__About this task__. Aside from the pictures, the entries should be given again exactly.

__Given information__.

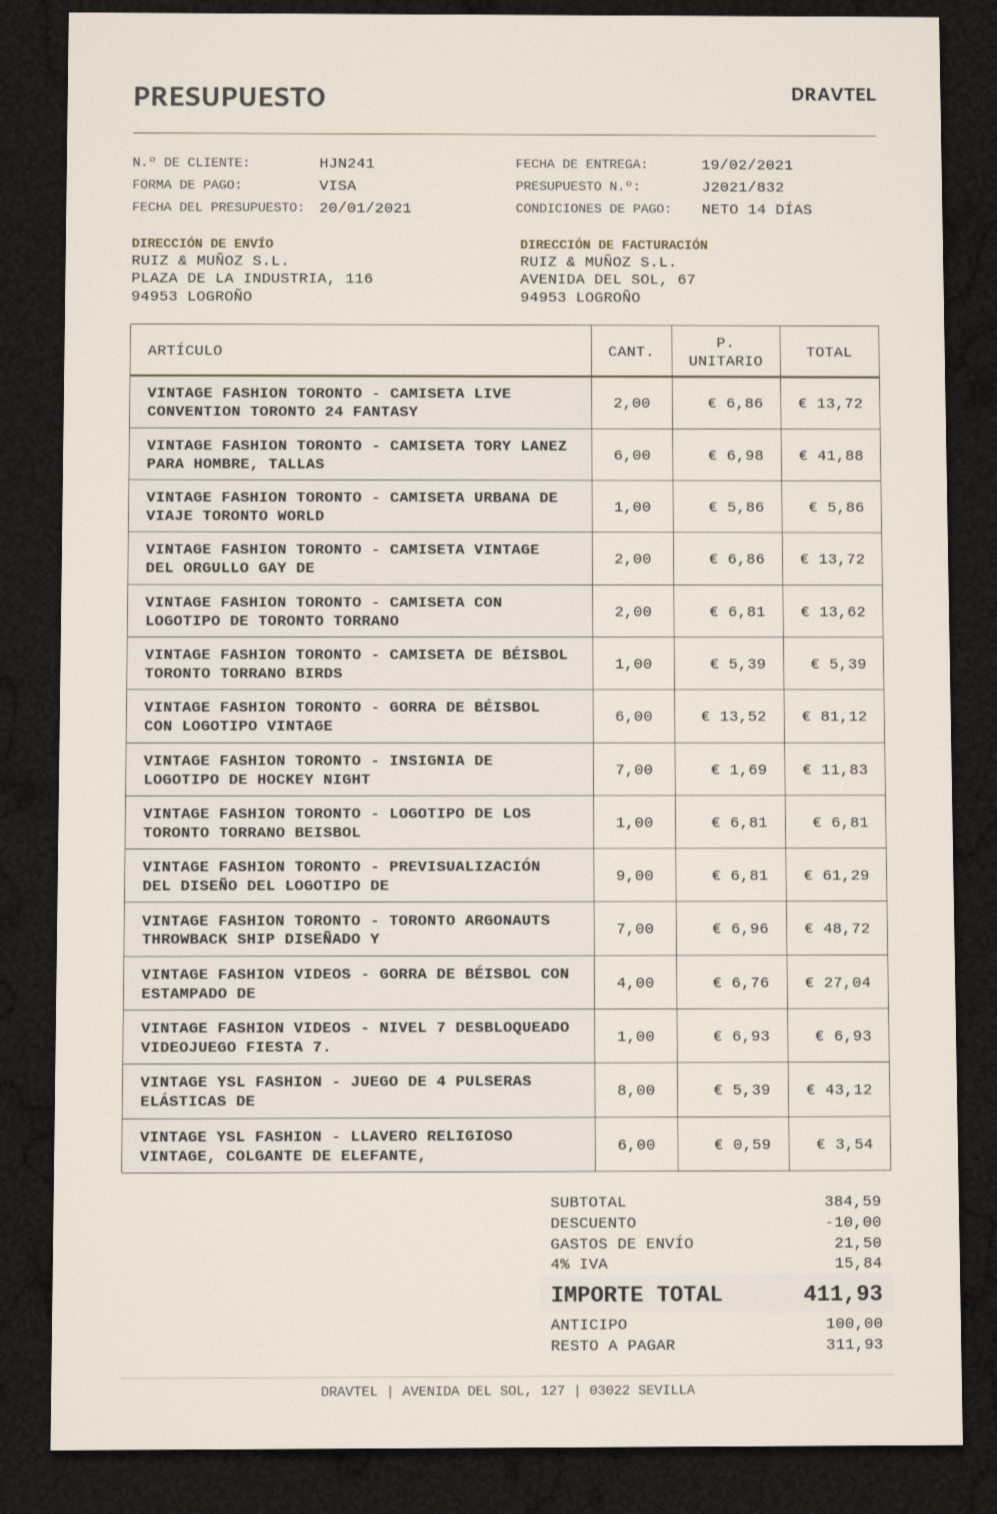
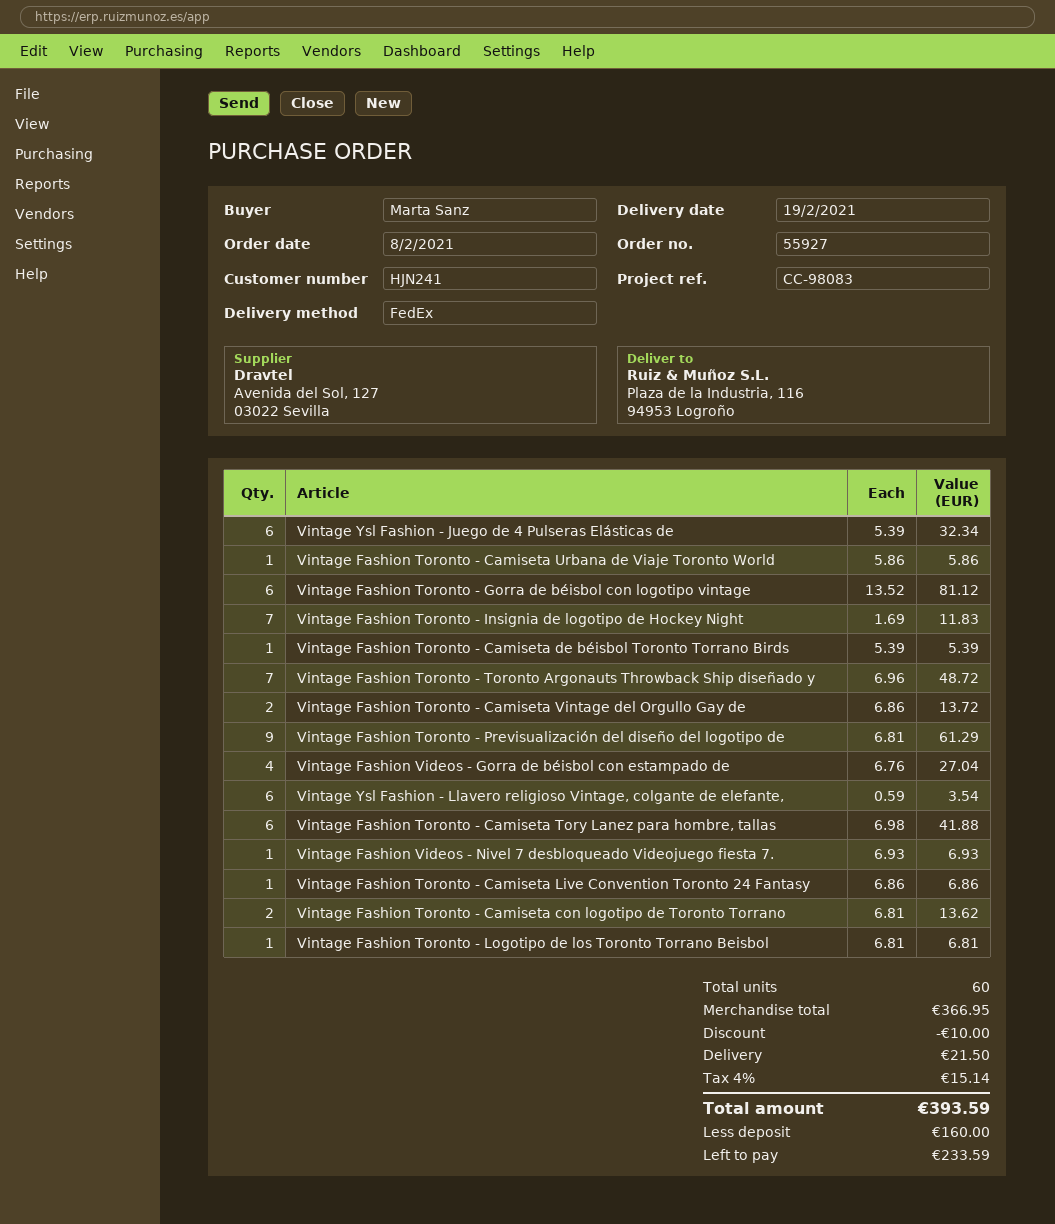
VINTAGE FASHION TORONTO - CAMISETA LIVE CONVENTION TORONTO 24 FANTASY: 2 x 6.86 = 13.72 -> 1 x 6.86 = 6.86
VINTAGE YSL FASHION - JUEGO DE 4 PULSERAS ELÁSTICAS DE: 8 x 5.39 = 43.12 -> 6 x 5.39 = 32.34
subtotal: 384.59 -> 366.95
tax: 4% = 15.84 -> 4% = 15.14
total: 411.93 -> 393.59
deposit: 100.00 -> 160.00
balance: 311.93 -> 233.59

__Worked solution__.
VINTAGE FASHION TORONTO - CAMISETA LIVE CONVENTION TORONTO 24 FANTASY: 2 x 6.86 = 13.72 -> 1 x 6.86 = 6.86
VINTAGE YSL FASHION - JUEGO DE 4 PULSERAS ELÁSTICAS DE: 8 x 5.39 = 43.12 -> 6 x 5.39 = 32.34
subtotal: 384.59 -> 366.95
tax: 4% = 15.84 -> 4% = 15.14
total: 411.93 -> 393.59
deposit: 100.00 -> 160.00
balance: 311.93 -> 233.59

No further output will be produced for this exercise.